## [Activity]
Would you please repeat exactly the entries below, starting at the line with "[125,1088,277,1108] Andrea De" and ending at the line with "(646, 920) none", and nothing outside that range? Leave out the pictures.

## [Provided data]
--------------------

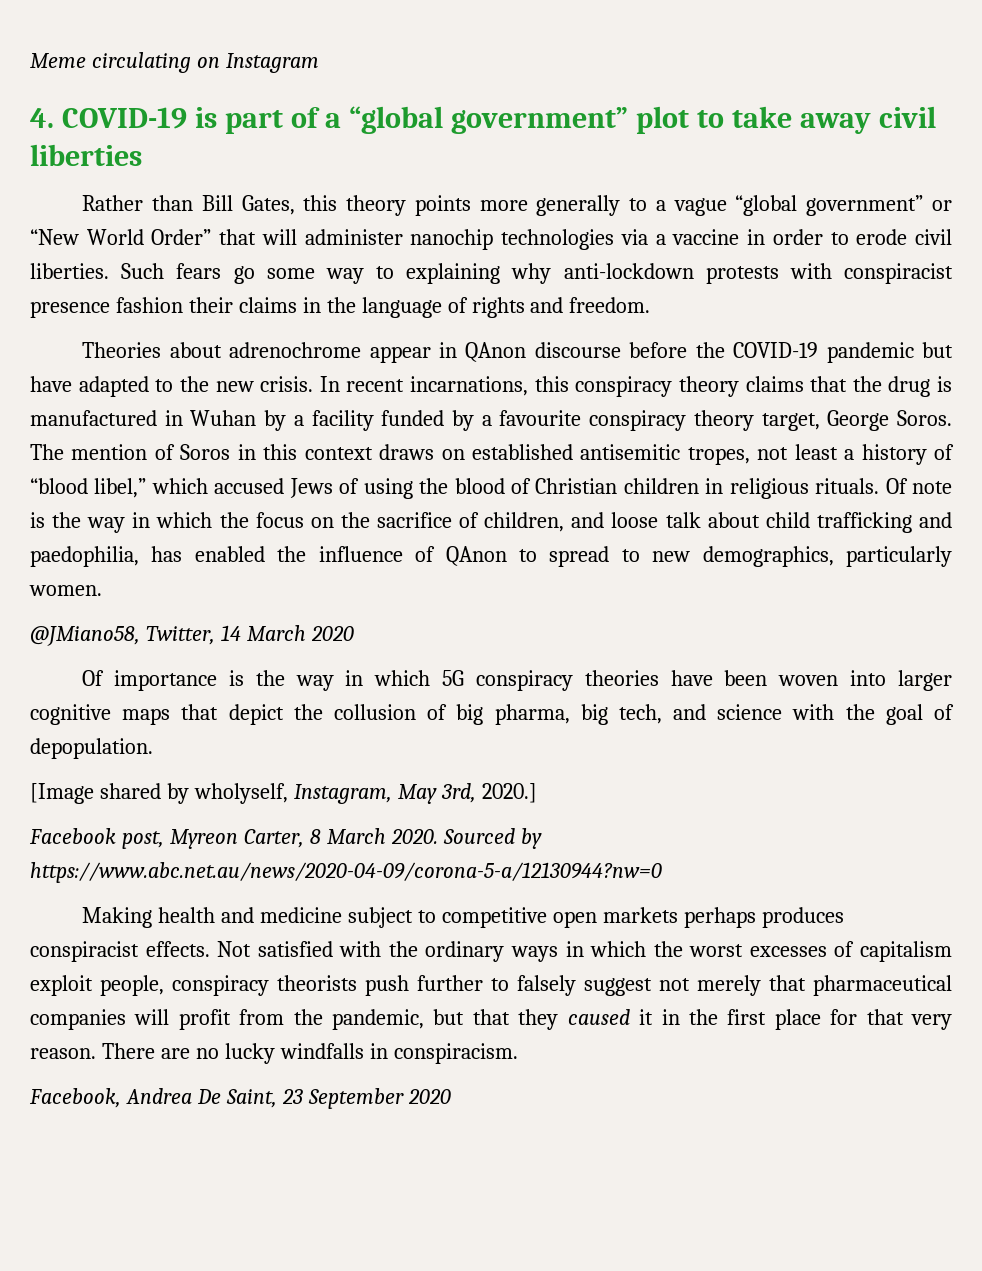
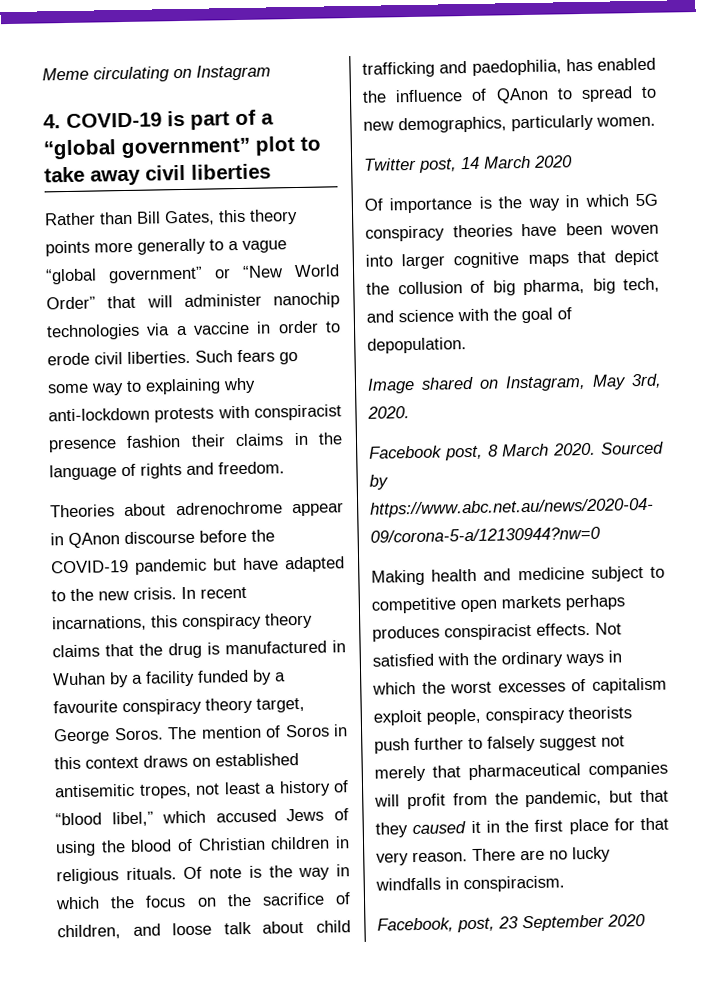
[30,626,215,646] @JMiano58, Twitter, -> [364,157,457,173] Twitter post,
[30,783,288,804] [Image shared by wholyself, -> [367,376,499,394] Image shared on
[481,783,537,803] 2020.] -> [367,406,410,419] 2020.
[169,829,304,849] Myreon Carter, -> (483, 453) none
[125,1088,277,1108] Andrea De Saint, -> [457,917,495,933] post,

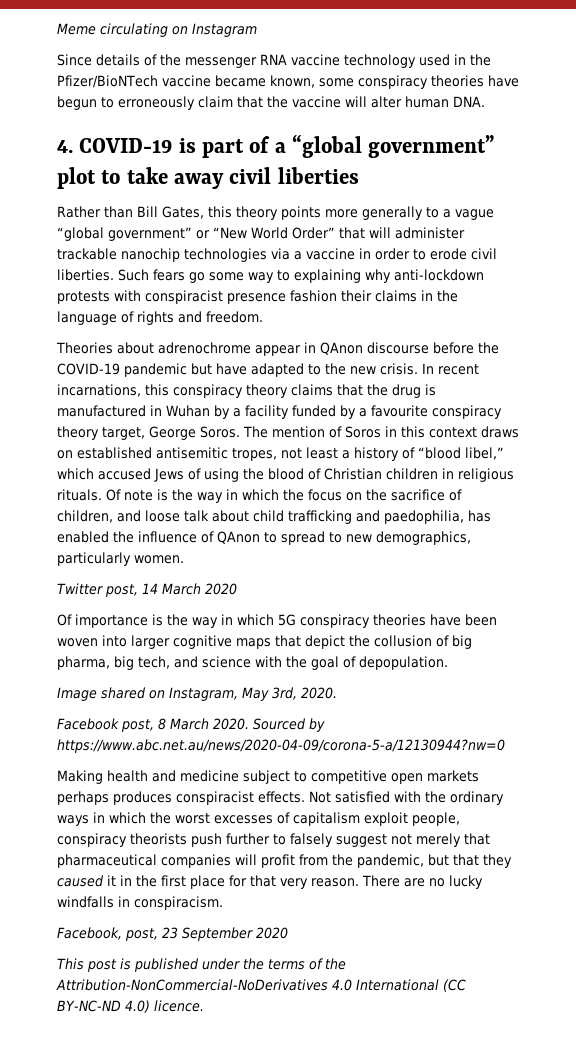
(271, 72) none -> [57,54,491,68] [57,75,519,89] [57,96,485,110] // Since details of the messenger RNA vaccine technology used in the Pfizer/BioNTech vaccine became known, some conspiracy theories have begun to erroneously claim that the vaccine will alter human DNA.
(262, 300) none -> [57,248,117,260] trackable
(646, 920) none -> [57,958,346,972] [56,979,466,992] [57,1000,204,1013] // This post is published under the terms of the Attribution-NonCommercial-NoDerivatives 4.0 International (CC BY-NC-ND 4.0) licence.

--------------------

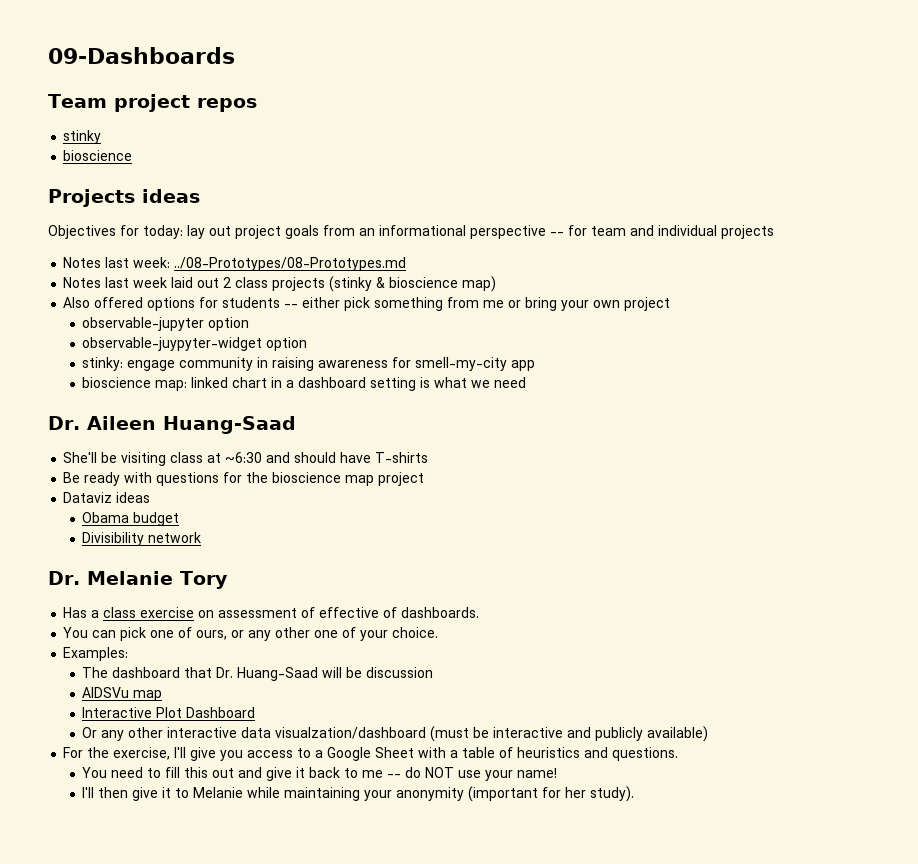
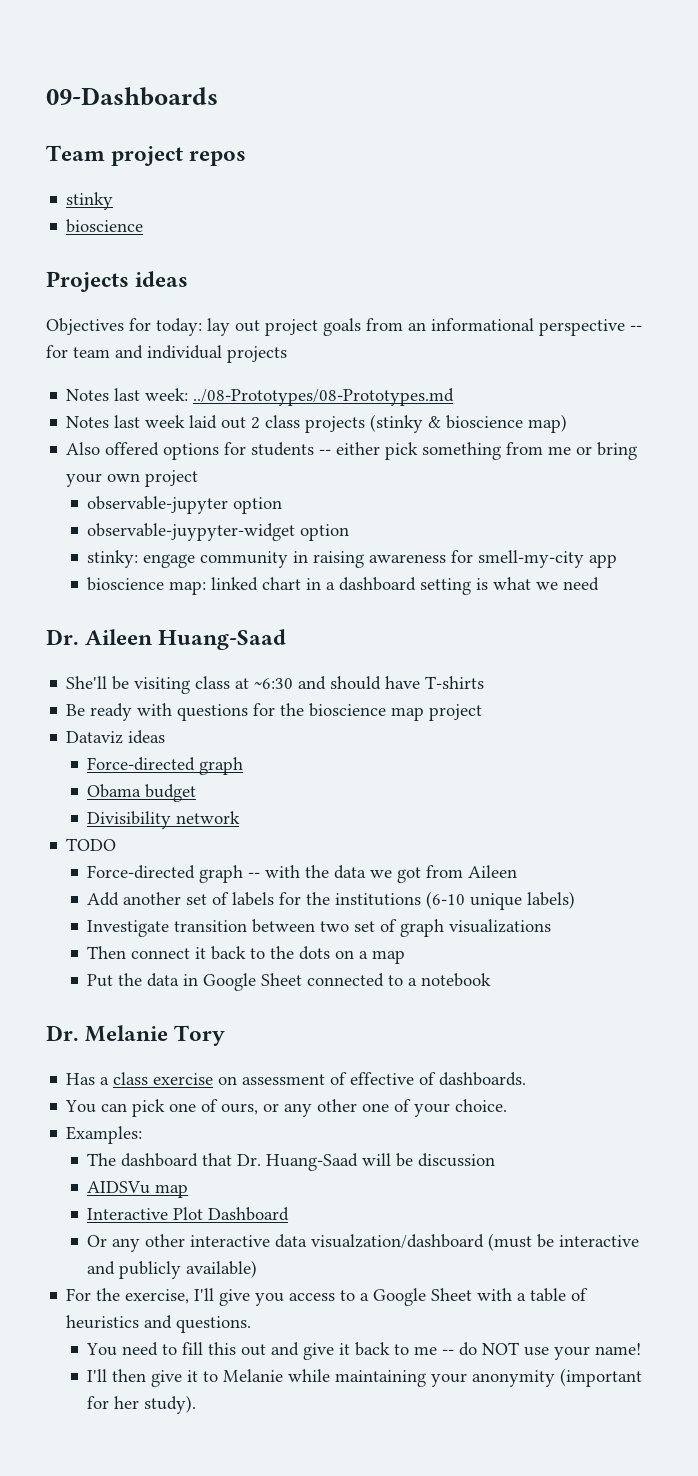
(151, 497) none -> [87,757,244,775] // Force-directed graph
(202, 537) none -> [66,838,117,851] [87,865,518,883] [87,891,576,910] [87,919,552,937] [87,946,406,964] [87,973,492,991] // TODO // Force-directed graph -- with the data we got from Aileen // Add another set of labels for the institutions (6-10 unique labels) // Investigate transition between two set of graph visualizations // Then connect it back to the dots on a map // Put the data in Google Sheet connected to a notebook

--------------------

## [Written solution]
[125,1088,277,1108] Andrea De Saint, -> [457,917,495,933] post,

(271, 72) none -> [57,54,491,68] [57,75,519,89] [57,96,485,110] // Since details of the messenger RNA vaccine technology used in the Pfizer/BioNTech vaccine became known, some conspiracy theories have begun to erroneously claim that the vaccine will alter human DNA.
(262, 300) none -> [57,248,117,260] trackable
(646, 920) none -> [57,958,346,972] [56,979,466,992] [57,1000,204,1013] // This post is published under the terms of the Attribution-NonCommercial-NoDerivatives 4.0 International (CC BY-NC-ND 4.0) licence.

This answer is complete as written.